17 de Aug de 2018


Governo “ajudou” inflação a subir em novembro

Majorando tarifas públicas e combustíveis

Por: Fabio Silveira e Luciana Portilho
13/12/2017 às 13h44

Em novembro, o IPCA subiu 0,28%, desacelerando seu ritmo de evolução em comparação com outubro (0,42%), porém, ganhando fôlego frente a novembro de 2016 (0,18%). Desse modo, nos últimos 12 meses, o índice registrou elevação acumulada de 2,80%, ficando abaixo do piso da meta para 2017 (3,0%).

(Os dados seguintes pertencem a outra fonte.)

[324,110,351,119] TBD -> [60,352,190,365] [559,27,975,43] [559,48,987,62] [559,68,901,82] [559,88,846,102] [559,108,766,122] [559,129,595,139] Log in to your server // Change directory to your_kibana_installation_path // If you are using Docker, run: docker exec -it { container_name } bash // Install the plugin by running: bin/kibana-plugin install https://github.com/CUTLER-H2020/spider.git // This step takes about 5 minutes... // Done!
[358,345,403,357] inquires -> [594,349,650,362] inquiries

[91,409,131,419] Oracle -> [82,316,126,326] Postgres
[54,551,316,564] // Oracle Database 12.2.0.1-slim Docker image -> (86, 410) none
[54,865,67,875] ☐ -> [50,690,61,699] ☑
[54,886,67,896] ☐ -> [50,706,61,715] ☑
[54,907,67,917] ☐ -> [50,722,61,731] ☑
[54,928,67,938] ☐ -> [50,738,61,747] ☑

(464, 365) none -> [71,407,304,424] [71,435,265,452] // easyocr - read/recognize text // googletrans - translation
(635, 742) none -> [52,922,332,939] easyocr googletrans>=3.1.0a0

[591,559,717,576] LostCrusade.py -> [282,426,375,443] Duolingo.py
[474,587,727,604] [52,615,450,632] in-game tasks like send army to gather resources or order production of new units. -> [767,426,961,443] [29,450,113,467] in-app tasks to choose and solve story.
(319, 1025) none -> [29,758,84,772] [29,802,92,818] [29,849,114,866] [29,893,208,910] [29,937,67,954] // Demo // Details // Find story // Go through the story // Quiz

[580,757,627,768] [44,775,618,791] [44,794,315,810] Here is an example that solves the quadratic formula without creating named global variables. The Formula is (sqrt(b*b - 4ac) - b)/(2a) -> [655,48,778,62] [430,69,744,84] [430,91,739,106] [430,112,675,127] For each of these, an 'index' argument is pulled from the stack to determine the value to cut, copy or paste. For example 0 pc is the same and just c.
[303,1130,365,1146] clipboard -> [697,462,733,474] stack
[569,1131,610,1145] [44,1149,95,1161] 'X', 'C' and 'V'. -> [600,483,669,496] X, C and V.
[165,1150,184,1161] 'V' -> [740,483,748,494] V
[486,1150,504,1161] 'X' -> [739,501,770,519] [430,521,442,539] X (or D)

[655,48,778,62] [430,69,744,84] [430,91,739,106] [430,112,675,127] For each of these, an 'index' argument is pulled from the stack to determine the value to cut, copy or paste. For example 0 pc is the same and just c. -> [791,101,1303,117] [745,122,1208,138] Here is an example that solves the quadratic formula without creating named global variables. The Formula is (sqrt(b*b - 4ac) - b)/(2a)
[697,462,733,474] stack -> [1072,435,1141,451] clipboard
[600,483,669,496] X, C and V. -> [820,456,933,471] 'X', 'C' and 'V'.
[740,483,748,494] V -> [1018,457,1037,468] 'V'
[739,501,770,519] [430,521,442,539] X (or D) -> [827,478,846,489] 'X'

Esse resultado deveu-se, principalmente, ao encarecimento de produtos e serviços dos grupos Habitação (+ 1,27%), Transportes (+ 0,52%) e Despesas Pessoais (+ 0,42%). No grupo Habitação, os itens que exibiram maior pressão altista foram energia elétrica residencial (+ 4,2%), taxa de água e esgoto (+ 1,3%) e gás de botijão (+ 1,5%). No grupo Transportes, os destaques de alta foram gasolina (+ 2,9%), etanol (+ 4,1%) e conserto de automóveis (+ 0,5%); E no grupo Despesas Pessoais, ocorreu incremento de preço de empregado doméstico (+ 0,5%), cabelereiro (+ 0,7%) e excursão (+ 1,4%).

Como se vê, no mês passado, o Governo “contribuiu positivamente” para a dinâmica inflacionária, majorando preços de tarifas públicas e combustíveis.

Em dezembro de 2017, estima-se que o IPCA terá aumento de 0,5%, acumulando em 12 meses um crescimento de 3,0%. Isto porque, nos próximos meses, haverá não apenas novas rodadas de encarecimento de combustíveis (gasolina e etanol), mas também aumento de preço de produtos agrícolas (entressafra da safra brasileira de grãos) e salários.

Assim, para 2018, a MacroSector projeta para o IPCA uma alta 4,5%, tendo em vista do cenário de: a) desvalorização da taxa média de câmbio – que no próximo ano deve atingir R$ 3,41 / US$, ou seja, ficar 6,7% acima da prevista para 2017 (R$ 3,20 / US$); b) redução do desemprego e da ociosidade da capacidade produtiva; c) diminuição da oferta interna de grãos; e d) maior predisposição ao acionamento de mecanismos de indexação de preços.

Nessas condições, em face desta previsão de alta da inflação, espera-se que o Copom mantenha os juros Selic no patamar de 7%, em sua próxima reunião, prevista para os dias 06 e 07 de fevereiro.